» What the task requires
Set down every line from the one with "tax: 10% = 169.05 -> 10% = 148.72" to the end of the entries, both ends included, exactly as it reads and without pictures.

» Records for this task
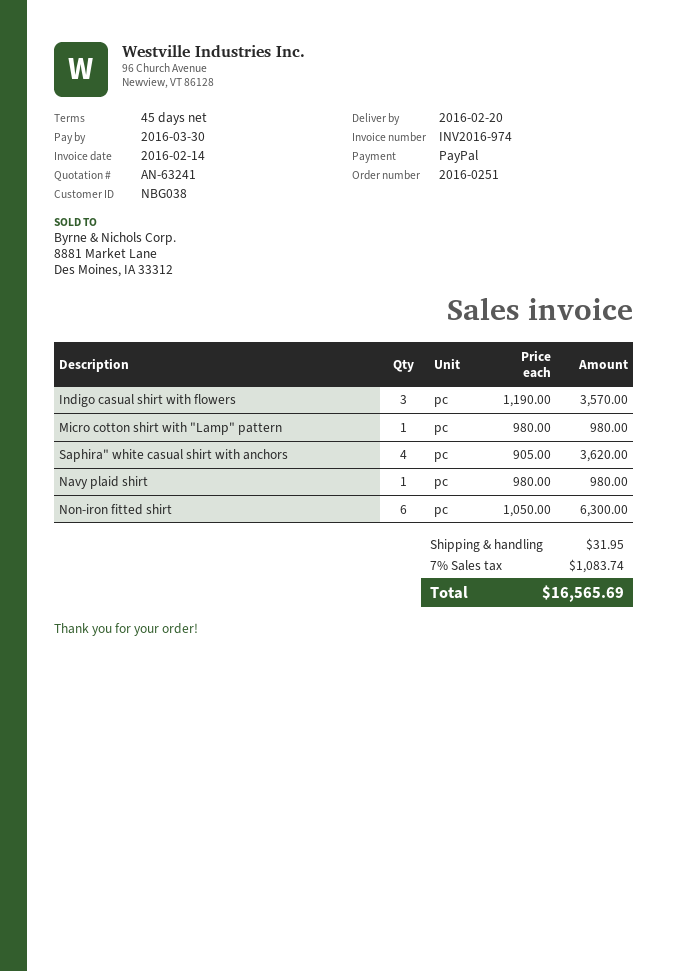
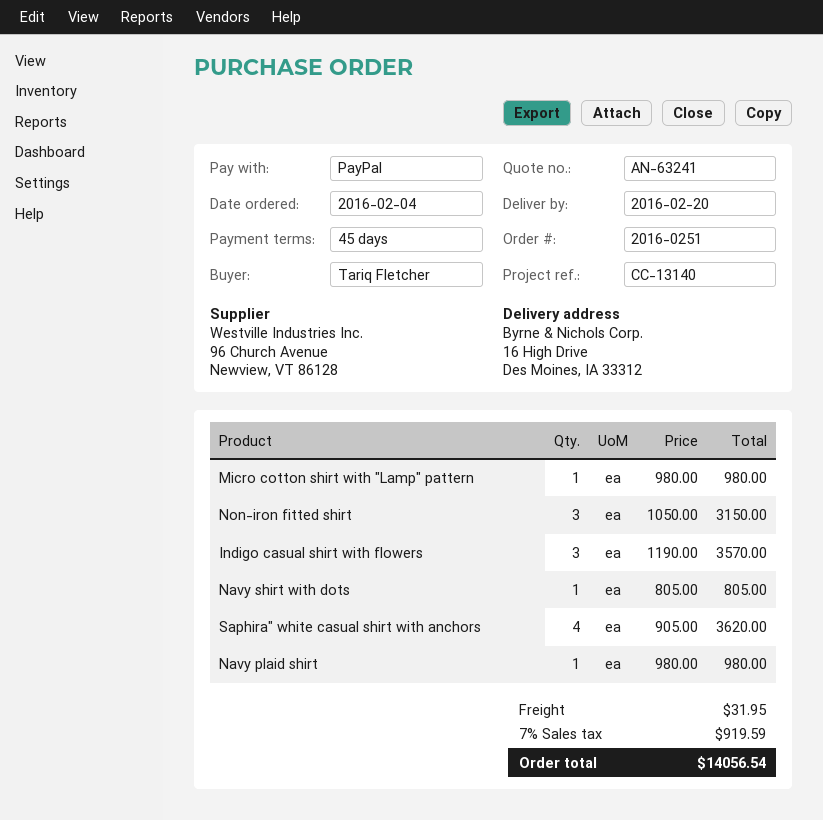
Non-iron fitted shirt: 6 x 1050.00 = 6300.00 -> 3 x 1050.00 = 3150.00
Navy shirt with dots: none -> 1 x 805.00 = 805.00
tax: 7% = 1083.74 -> 7% = 919.59
total: 16565.69 -> 14056.54

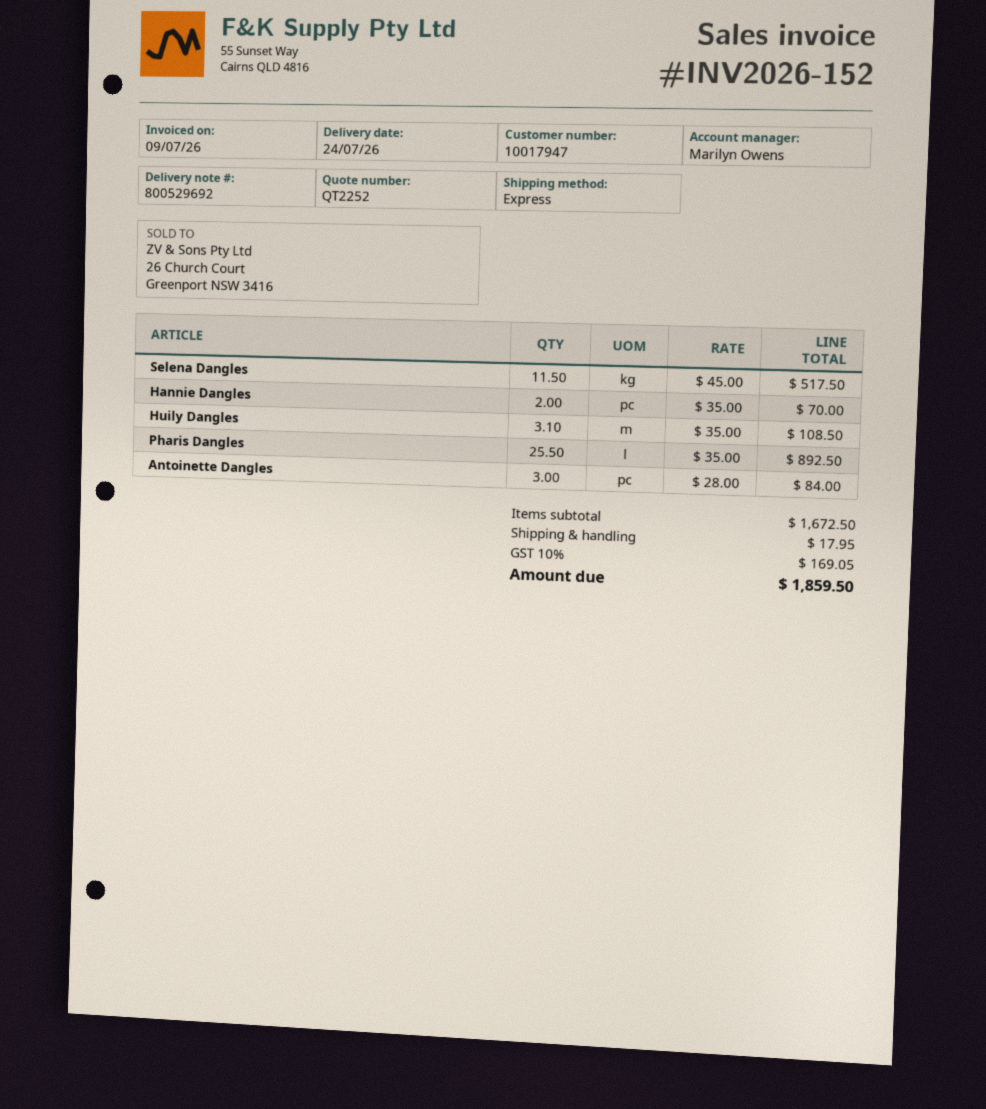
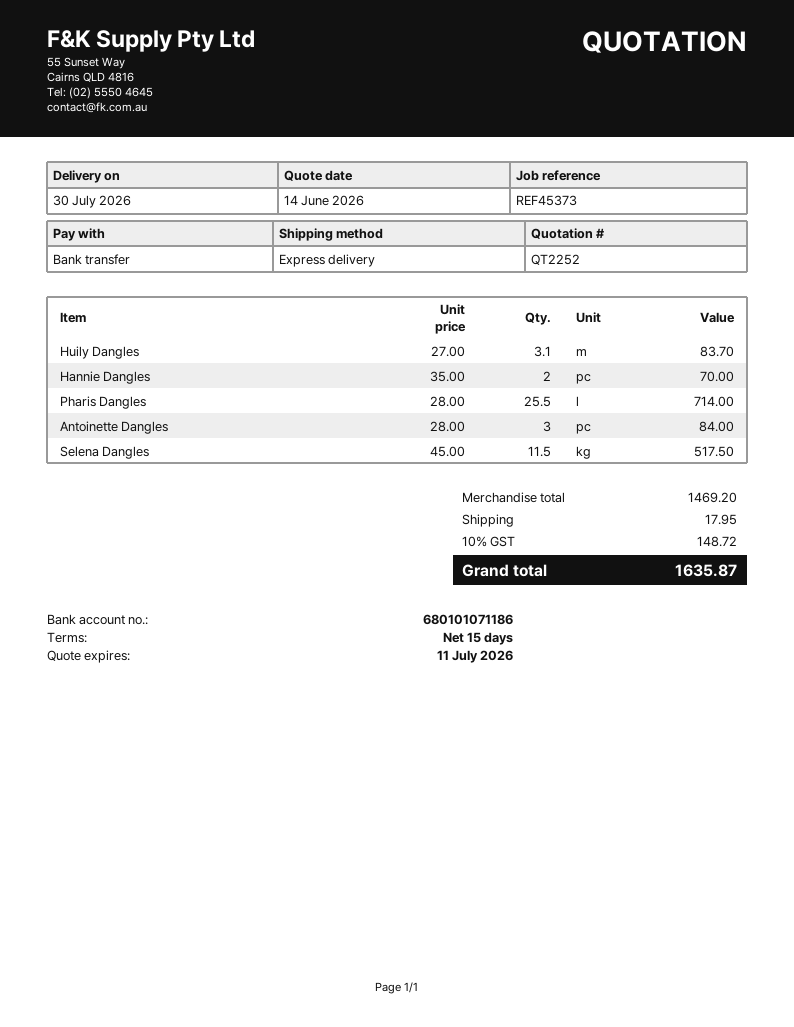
delivery date: 2026-07-24 -> 2026-07-30
Huily Dangles: 3.1 x 35.00 = 108.50 -> 3.1 x 27.00 = 83.70
Pharis Dangles: 25.5 x 35.00 = 892.50 -> 25.5 x 28.00 = 714.00
subtotal: 1672.50 -> 1469.20
tax: 10% = 169.05 -> 10% = 148.72
total: 1859.50 -> 1635.87

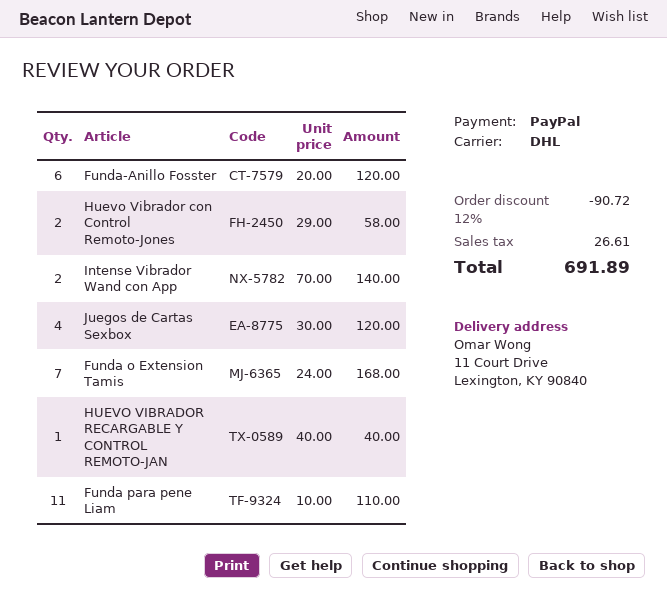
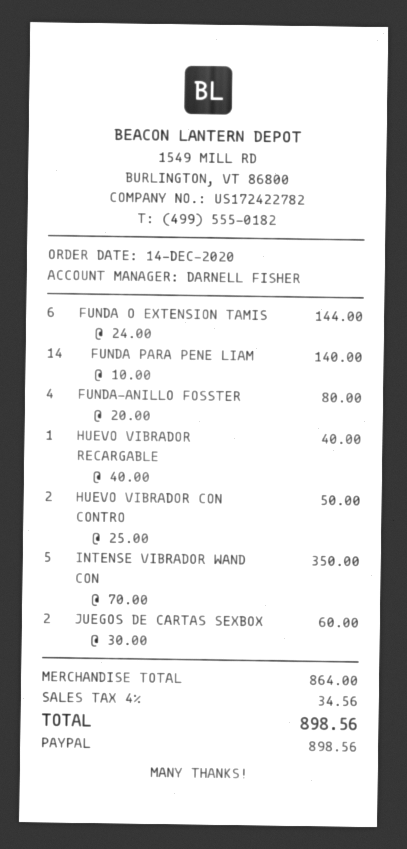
Funda-Anillo Fosster: 6 x 20.00 = 120.00 -> 4 x 20.00 = 80.00
Huevo Vibrador con Control Remoto-Jones: 2 x 29.00 = 58.00 -> 2 x 25.00 = 50.00
Intense Vibrador Wand con App: 2 x 70.00 = 140.00 -> 5 x 70.00 = 350.00
Juegos de Cartas Sexbox: 4 x 30.00 = 120.00 -> 2 x 30.00 = 60.00
Funda o Extension Tamis: 7 x 24.00 = 168.00 -> 6 x 24.00 = 144.00
Funda para pene Liam: 11 x 10.00 = 110.00 -> 14 x 10.00 = 140.00
discount: 12% = 90.72 -> none
tax: 26.61 -> 34.56
total: 691.89 -> 898.56

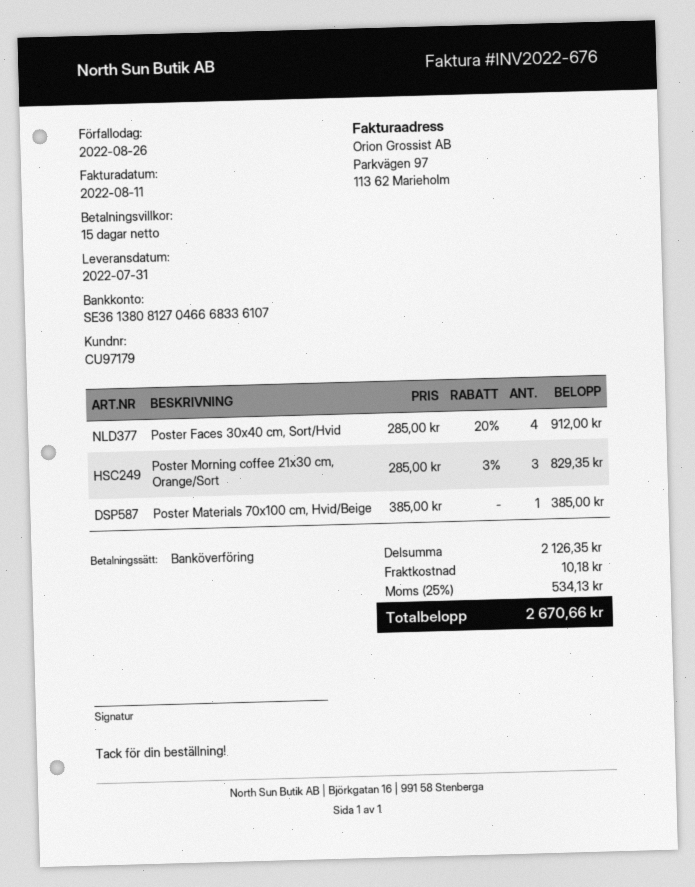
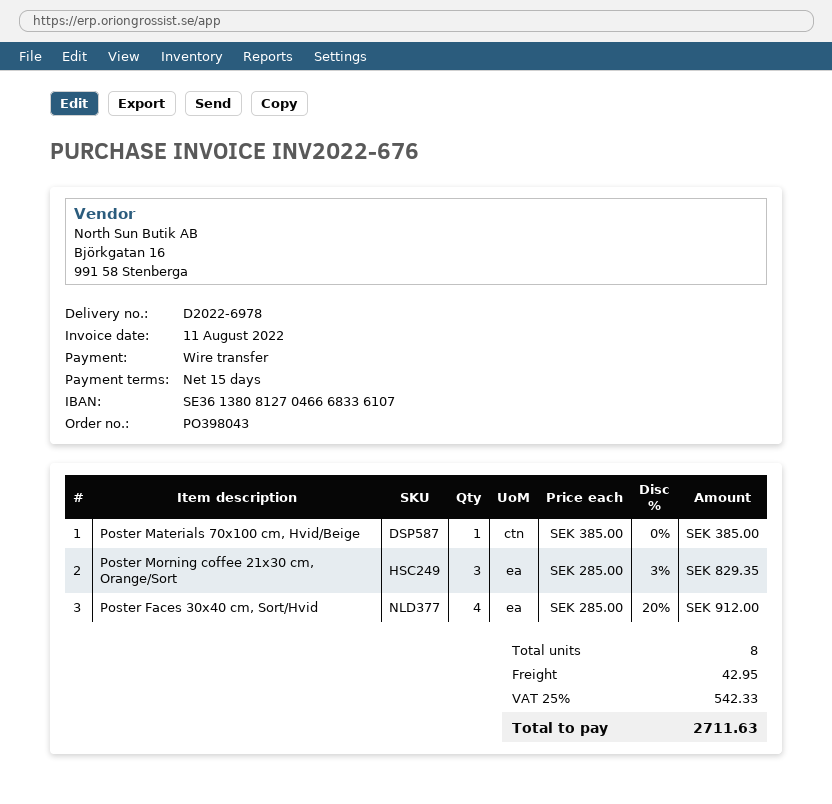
shipping: 10.18 -> 42.95
tax: 25% = 534.13 -> 25% = 542.33
total: 2670.66 -> 2711.63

» Written reply
tax: 10% = 169.05 -> 10% = 148.72
total: 1859.50 -> 1635.87

Funda-Anillo Fosster: 6 x 20.00 = 120.00 -> 4 x 20.00 = 80.00
Huevo Vibrador con Control Remoto-Jones: 2 x 29.00 = 58.00 -> 2 x 25.00 = 50.00
Intense Vibrador Wand con App: 2 x 70.00 = 140.00 -> 5 x 70.00 = 350.00
Juegos de Cartas Sexbox: 4 x 30.00 = 120.00 -> 2 x 30.00 = 60.00
Funda o Extension Tamis: 7 x 24.00 = 168.00 -> 6 x 24.00 = 144.00
Funda para pene Liam: 11 x 10.00 = 110.00 -> 14 x 10.00 = 140.00
discount: 12% = 90.72 -> none
tax: 26.61 -> 34.56
total: 691.89 -> 898.56

shipping: 10.18 -> 42.95
tax: 25% = 534.13 -> 25% = 542.33
total: 2670.66 -> 2711.63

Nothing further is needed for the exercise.